===== Records provided
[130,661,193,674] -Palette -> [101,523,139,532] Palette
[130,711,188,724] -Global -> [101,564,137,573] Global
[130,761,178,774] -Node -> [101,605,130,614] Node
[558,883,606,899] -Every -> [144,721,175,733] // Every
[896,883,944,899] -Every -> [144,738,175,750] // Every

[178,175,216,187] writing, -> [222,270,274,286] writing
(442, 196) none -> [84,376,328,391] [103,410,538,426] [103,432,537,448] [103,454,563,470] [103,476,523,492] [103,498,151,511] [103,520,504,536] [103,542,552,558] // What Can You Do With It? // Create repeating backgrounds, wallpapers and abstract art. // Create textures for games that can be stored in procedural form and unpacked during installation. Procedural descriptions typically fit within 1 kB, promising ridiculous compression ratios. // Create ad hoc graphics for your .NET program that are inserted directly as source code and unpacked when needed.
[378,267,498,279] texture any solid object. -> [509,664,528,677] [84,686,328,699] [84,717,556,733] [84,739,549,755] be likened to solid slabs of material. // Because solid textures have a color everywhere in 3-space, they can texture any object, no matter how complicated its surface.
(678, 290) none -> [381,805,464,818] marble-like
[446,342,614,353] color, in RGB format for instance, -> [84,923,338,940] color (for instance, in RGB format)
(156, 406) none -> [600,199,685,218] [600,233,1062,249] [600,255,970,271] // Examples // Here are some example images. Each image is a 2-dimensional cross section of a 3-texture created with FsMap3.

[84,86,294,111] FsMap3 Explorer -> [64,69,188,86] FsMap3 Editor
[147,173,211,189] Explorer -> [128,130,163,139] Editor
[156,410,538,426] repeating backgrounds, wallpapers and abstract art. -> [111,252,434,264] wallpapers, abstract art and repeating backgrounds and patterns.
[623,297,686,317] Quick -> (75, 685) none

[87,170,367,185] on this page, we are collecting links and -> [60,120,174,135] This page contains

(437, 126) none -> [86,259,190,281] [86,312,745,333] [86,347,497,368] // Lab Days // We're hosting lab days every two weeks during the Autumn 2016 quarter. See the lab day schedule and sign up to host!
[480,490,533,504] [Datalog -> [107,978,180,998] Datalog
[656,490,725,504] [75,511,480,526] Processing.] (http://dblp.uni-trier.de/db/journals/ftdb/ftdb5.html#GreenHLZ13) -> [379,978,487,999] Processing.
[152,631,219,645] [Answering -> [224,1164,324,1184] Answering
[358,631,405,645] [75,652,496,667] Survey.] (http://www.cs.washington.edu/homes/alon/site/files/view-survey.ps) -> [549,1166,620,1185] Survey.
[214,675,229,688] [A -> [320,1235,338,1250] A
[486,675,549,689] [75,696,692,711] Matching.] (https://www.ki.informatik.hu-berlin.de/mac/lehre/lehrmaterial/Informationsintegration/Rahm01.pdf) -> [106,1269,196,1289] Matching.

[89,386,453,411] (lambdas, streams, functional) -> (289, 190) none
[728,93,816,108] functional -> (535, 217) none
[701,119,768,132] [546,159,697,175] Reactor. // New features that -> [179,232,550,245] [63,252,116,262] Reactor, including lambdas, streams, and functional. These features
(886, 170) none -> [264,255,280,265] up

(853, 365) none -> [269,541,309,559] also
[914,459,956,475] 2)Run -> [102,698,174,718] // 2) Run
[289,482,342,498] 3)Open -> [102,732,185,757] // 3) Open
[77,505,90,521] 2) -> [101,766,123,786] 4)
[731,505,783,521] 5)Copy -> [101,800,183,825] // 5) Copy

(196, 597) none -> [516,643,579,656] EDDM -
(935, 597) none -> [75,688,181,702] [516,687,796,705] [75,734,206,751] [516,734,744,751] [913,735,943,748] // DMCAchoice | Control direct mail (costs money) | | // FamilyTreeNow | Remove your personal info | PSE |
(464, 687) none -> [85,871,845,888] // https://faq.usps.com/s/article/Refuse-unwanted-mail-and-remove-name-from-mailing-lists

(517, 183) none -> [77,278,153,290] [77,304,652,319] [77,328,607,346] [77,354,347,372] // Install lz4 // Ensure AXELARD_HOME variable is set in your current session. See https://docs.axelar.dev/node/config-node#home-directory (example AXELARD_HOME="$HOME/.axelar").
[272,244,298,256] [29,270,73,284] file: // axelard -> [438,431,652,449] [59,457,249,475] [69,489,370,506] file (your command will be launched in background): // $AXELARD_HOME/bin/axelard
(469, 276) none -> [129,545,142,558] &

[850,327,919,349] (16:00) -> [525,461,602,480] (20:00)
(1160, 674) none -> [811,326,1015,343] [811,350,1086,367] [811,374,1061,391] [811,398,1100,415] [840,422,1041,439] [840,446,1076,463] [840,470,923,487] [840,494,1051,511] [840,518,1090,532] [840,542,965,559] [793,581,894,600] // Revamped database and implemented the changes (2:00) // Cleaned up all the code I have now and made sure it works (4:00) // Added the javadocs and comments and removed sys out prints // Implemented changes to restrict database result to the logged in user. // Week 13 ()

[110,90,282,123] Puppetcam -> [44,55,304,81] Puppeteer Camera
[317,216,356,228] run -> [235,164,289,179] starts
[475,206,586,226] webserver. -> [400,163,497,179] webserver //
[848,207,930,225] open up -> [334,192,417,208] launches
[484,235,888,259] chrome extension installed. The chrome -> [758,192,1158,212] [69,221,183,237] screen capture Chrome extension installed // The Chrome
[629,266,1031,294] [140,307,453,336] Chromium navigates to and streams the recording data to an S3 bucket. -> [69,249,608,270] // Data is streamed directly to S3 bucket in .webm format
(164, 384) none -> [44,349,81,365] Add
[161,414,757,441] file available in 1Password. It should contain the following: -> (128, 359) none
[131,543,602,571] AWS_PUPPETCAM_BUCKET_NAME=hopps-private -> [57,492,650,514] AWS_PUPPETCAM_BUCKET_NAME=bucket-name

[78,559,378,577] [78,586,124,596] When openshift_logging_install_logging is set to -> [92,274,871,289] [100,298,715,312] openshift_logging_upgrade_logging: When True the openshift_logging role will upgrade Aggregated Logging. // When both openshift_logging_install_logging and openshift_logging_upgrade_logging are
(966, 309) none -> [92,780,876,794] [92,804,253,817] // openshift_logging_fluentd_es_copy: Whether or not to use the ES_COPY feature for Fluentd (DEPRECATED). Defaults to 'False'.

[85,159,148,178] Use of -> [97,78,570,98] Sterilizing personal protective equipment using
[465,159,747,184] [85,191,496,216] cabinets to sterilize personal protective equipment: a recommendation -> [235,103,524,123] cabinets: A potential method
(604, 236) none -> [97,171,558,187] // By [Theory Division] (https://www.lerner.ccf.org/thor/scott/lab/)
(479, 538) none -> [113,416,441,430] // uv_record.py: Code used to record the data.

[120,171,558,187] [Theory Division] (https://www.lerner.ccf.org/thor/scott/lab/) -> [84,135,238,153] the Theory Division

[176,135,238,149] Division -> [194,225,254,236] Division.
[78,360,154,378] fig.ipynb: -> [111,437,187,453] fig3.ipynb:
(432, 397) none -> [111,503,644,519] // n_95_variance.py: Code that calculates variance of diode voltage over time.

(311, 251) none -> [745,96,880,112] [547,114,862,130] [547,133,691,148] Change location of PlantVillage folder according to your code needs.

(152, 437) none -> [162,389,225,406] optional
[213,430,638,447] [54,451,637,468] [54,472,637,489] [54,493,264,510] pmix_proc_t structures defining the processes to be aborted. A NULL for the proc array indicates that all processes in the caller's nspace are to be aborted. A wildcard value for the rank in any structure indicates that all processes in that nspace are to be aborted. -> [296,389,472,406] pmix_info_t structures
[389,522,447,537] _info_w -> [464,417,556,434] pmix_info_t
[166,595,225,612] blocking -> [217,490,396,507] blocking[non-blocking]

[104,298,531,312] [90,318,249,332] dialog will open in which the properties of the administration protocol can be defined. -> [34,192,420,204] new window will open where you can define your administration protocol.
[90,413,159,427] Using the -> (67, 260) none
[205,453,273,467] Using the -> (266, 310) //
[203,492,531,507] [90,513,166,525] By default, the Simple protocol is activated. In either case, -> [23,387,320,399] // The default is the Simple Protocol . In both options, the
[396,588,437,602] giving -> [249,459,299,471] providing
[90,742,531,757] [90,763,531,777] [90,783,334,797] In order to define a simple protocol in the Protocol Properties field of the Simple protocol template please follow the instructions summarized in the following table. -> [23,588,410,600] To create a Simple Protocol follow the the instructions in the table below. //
==========
## Exercise prompt
The required answer is the run of lines above, starting at the line with "[465,159,747,184] [85,191,496,216] cabinets" and ending at the line with "(152, 437) none -> [162,389,225,406] optional", reproduced exactly with both ends.

## Answer to the exercise
[465,159,747,184] [85,191,496,216] cabinets to sterilize personal protective equipment: a recommendation -> [235,103,524,123] cabinets: A potential method
(604, 236) none -> [97,171,558,187] // By [Theory Division] (https://www.lerner.ccf.org/thor/scott/lab/)
(479, 538) none -> [113,416,441,430] // uv_record.py: Code used to record the data.

[120,171,558,187] [Theory Division] (https://www.lerner.ccf.org/thor/scott/lab/) -> [84,135,238,153] the Theory Division

[176,135,238,149] Division -> [194,225,254,236] Division.
[78,360,154,378] fig.ipynb: -> [111,437,187,453] fig3.ipynb:
(432, 397) none -> [111,503,644,519] // n_95_variance.py: Code that calculates variance of diode voltage over time.

(311, 251) none -> [745,96,880,112] [547,114,862,130] [547,133,691,148] Change location of PlantVillage folder according to your code needs.

(152, 437) none -> [162,389,225,406] optional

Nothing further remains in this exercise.